The puzzle of the Krebs citric acid cycle: Assembling the pieces of chemically feasible reactions, and opportunism in the design of metabolic pathways during evolution (original) (raw)
Abstract
The evolutionary origin of the Krebs citric acid cycle has been for a long time a model case in the understanding of the origin and evolution of metabolic pathways: How can the emergence of such a complex pathway be explained? A number of speculative studies have been carried out that have reached the conclusion that the Krebs cycle evolved from pathways for amino acid biosynthesis, but many important questions remain open: Why and how did the full pathway emerge from there? Are other alternative routes for the same purpose possible? Are they better or worse? Have they had any opportunity to be developed in cellular metabolism evolution? We have analyzed the Krebs cycle as a problem of chemical design to oxidize acetate yielding reduction equivalents to the respiratory chain to make ATP. Our analysis demonstrates that although there are several different chemical solutions to this problem, the design of this metabolic pathway as it occurs in living cells is the best chemical solution: It has the least possible number of steps and it also has the greatest ATP yielding.
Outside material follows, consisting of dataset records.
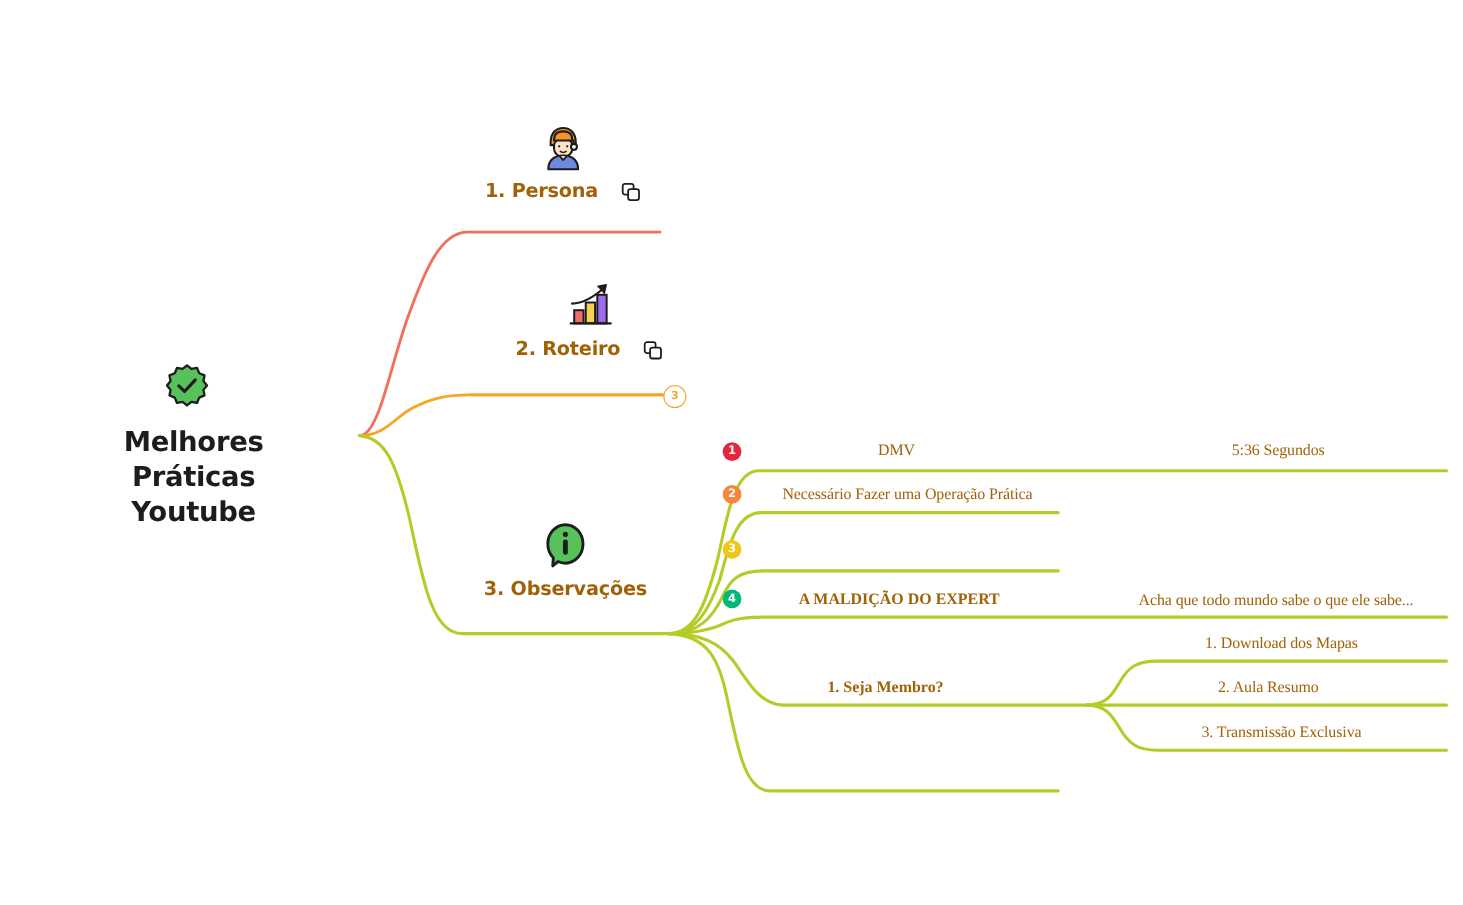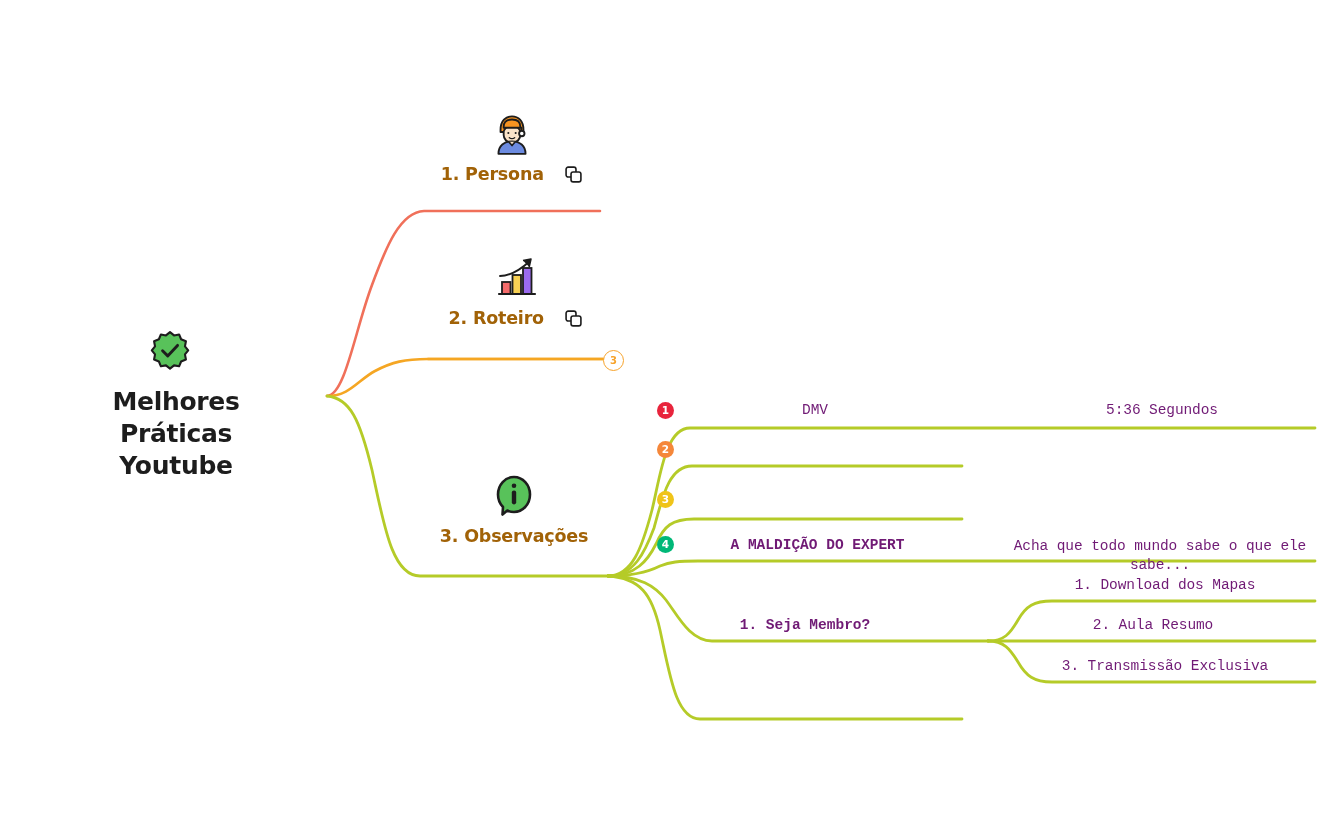"2. Roteiro" div.mainnode { left: 428px -> 448px }
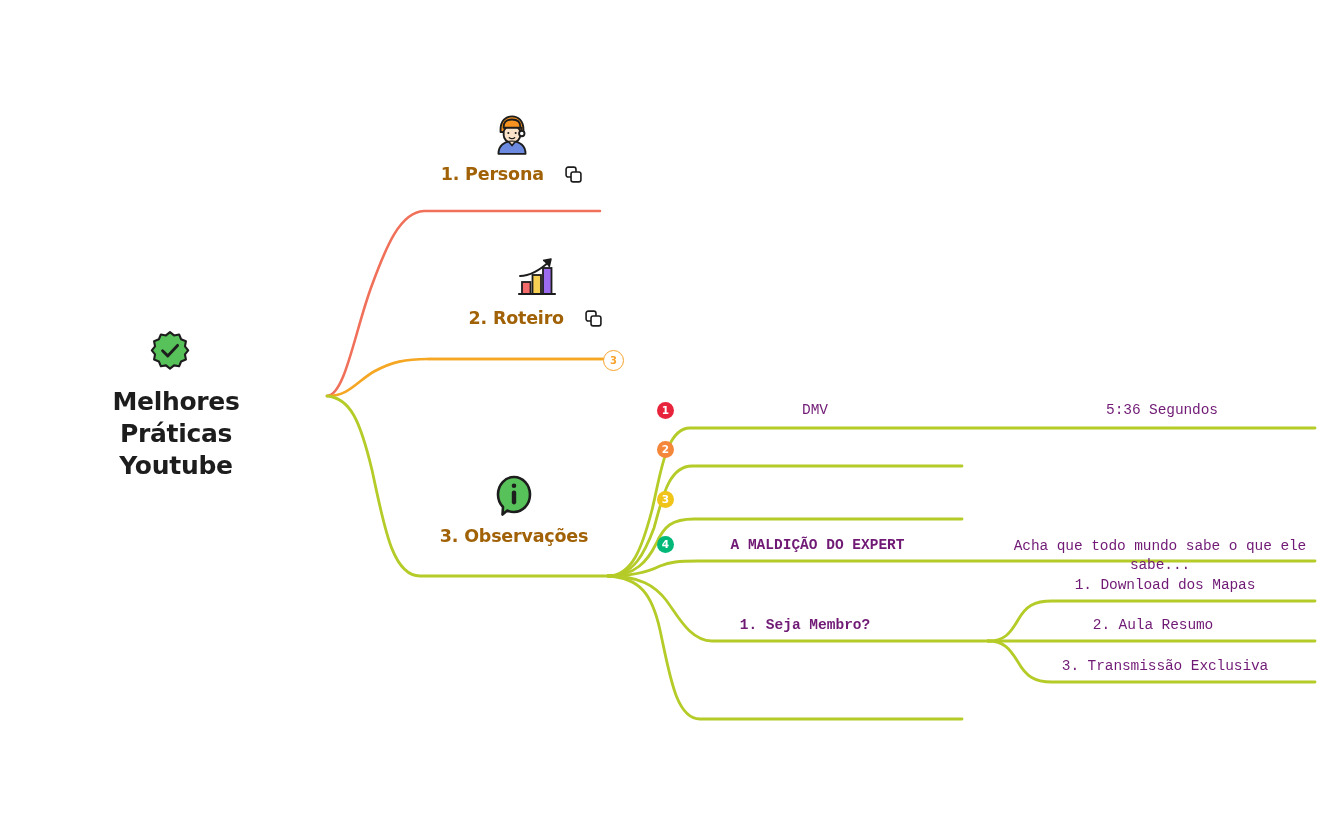"DMV" .leaf { color: #701a75 -> #a16207; font-family: Liberation Mono, monospace -> Liberation Serif, serif }
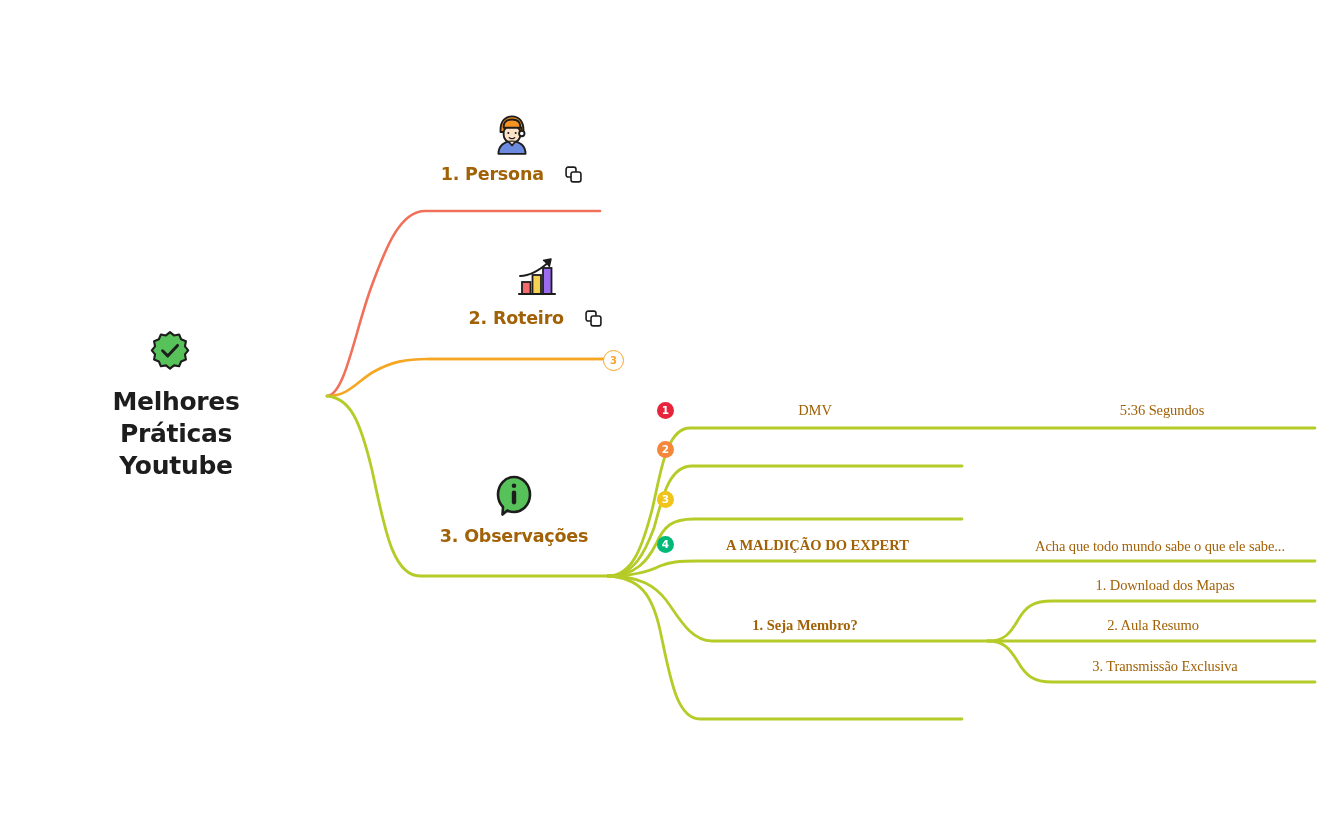"Necessário Fazer uma Operação Prática" div.leaf { html: none -> <div> <span>Necessário Fazer uma Operação Prática</span> </div> }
Study of the evolutionary possibilities of each one-taking the available material to build new pathways-demonstrates that the emergence of the Krebs cycle has been a typical case of opportunism in molecular evolution. Our analysis proves, therefore, that the role of opportunism in evolution has converted a problem of several possible chemical solutions into a_single-solution problem_, with the actual Krebs cycle demonstrated to be the best possible chemical design. Our results also allow us to derive the rules under which metabolic pathways emerged during the origin of life.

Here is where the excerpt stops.